An impairment to memory-based, post-infection natural immunity may reveal itself in the long term; additionally, Covid vaccines may turn out to have detrimental effects on memory-based immunity to other viruses (as already suggested by the association of shingles with Covid vaccination, though there are other possible mechanisms for this anomaly). But in accounting for the larger summer wave in 2021, erosion of infection-based memory immunity does not seem to be a plausible culprit; there simply aren’t enough apparent reinfections. Therefor, the disabling of innate, “dark matter” suppression of the virus by natural antibodies and Natural Killer Cells is the more likely explanation.
(el gato malo. “the vaccinated superspread hypothesis.”) (Comments.)
Regarding a hypothetical scenario where vaccine-altered rates of antigenic drift / shift could raise the danger of antibody-dependent enhancement, I believe this will almost certainly be a concern for the vaccinated (based on many of the previous failures with coronavirus vaccines), but that the (infected, recovered) unvaccinated will not face the same danger. As observed with Dengue Virus, direct introduction to an antigen in the blood seems to be critical to priming the IgE-mediated antibody dependent enhancement threat posed by coronavirus vaccines.
Observe, in particular, that while coronavirus vaccines have failed in trials for years, signs have been emerging all around of the unraveling of the benefits of traditional vaccines on a societal scale - hinting at an ongoing and worsening plague of unintended consequences. So what could possibly make the medical establishment think that a vaccine of the type that routinely fails in limited trials would not have even worse societal consequences?
Actually, nothing. It seems all the more plausible that the intention - one which even physicians not directly involved in the expert apparatus that directed this effort seem to intuit as desirable, based on the outputs of “science journalism” - was to unleash the worst type of vaccine possible into society, before the plague of unintended consequences for traditional vaccines could no longer be widely suppressed.
Many thanks for such an informative post. I was wondering how the four hypotheses would affect different age groups.
I think it was a mistake to discard your original hypothesis in the UK. In all age groups but Under 18 and 40-49, the overall case rates are declining. It's just that the Unvaccinated case rates are declining faster. I think this can entirely be explained by the actually non-immune portion of the "Unvaccinated" denominator being a very small portion of the overall number.

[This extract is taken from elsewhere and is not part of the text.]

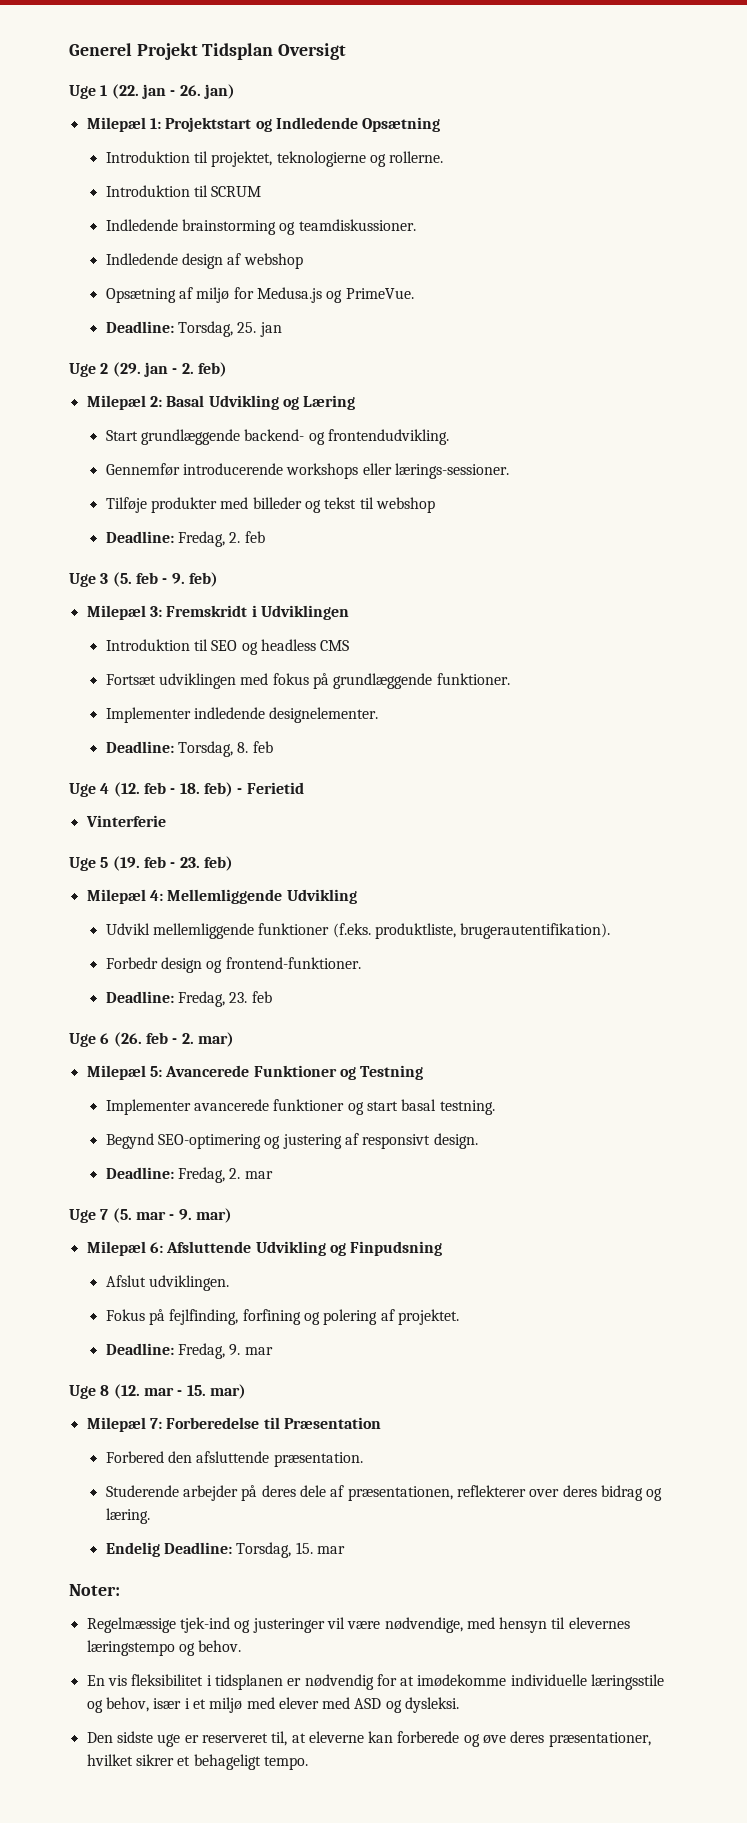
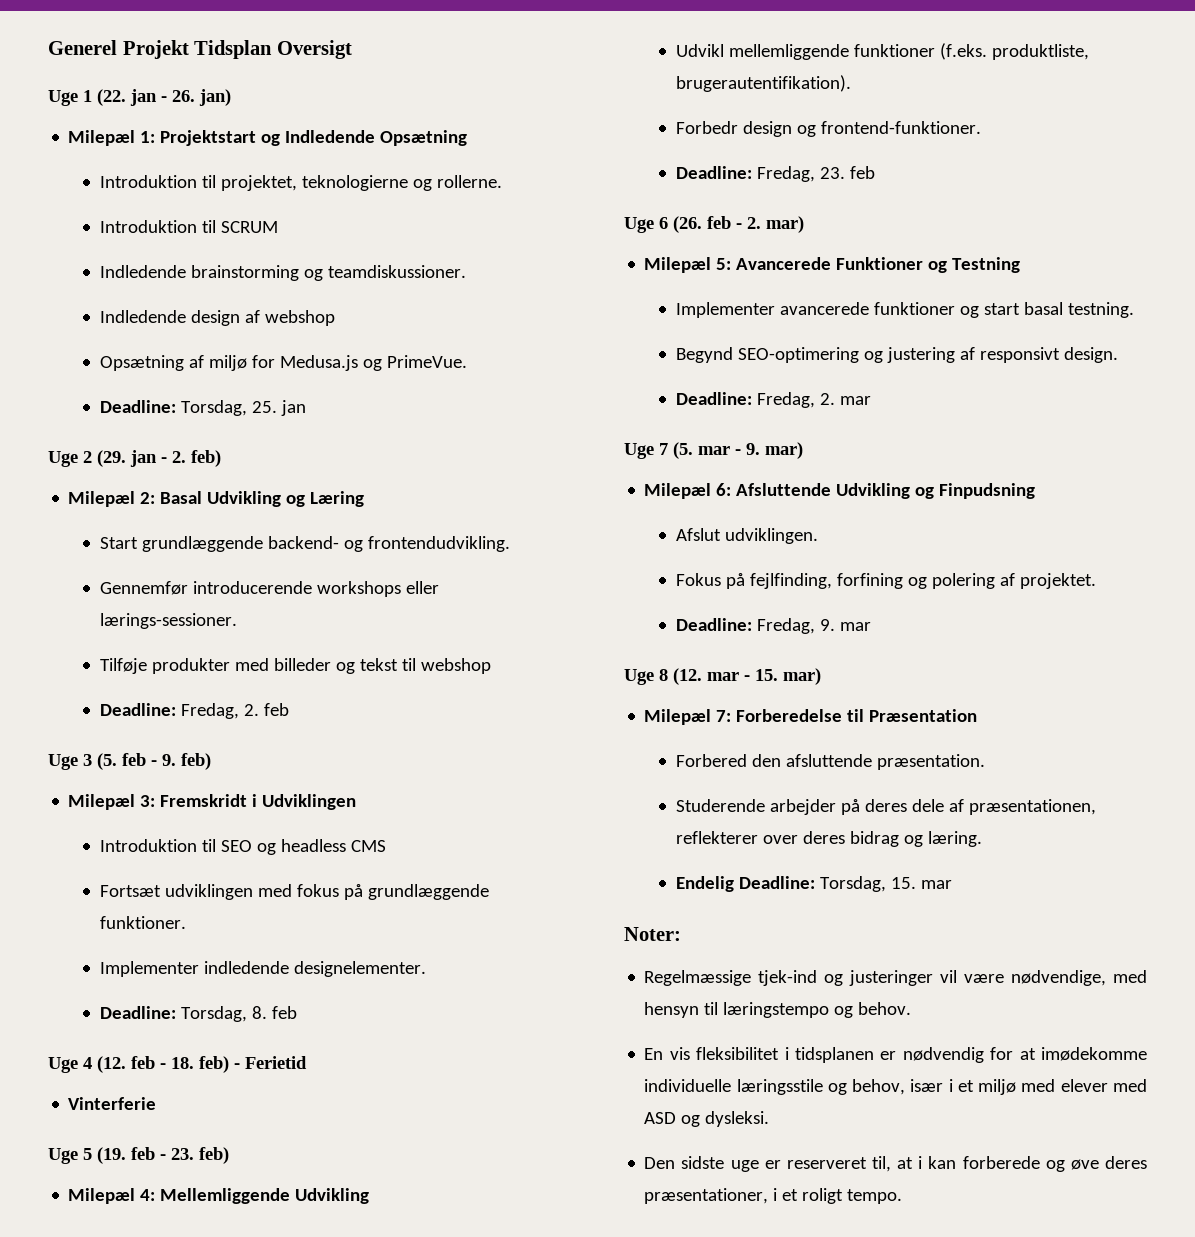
- Regelmæssige tjek-ind og justeringer vil være nødvendige, med hensyn til elevernes læringstempo og behov.
+ Regelmæssige tjek-ind og justeringer vil være nødvendige, med hensyn til læringstempo og behov.
- Den sidste uge er reserveret til, at eleverne kan forberede og øve deres præsentationer, hvilket sikrer et behageligt tempo.
+ Den sidste uge er reserveret til, at i kan forberede og øve deres præsentationer, i et roligt tempo.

Using the UK Sero Prevalence data, I show that overall immunity in the population is over 90% in all groups and 96% or higher in the 80+ group and moreover the truly non-immune (no prior infection) make up between 5-20% of their "Unvaccinated" age group cohorts. Part one is here https://justguy.substack.com/p/what-does-unvaccinated-mean and consider it bait for vaccine proponents (while also being correct). Part two sets an lower bound on prior-infection case rates and part two attempts to tease out the cases rates among those with no vaccination but prior infection and those who are truly non-immune.
None of this means the vaccines cannot ALSO be losing efficiency, but it puts negative efficiency into a much more plausible arena - it is paradoxical for vaccines to have negative efficacy but hospitalizations and deaths still show efficacy if the vaccines were ACTUALLY causing more disease. This is an outcome I think isn't at all impossible in the future - I'm more or less expecting it - but it doesn't appear to be the case currently.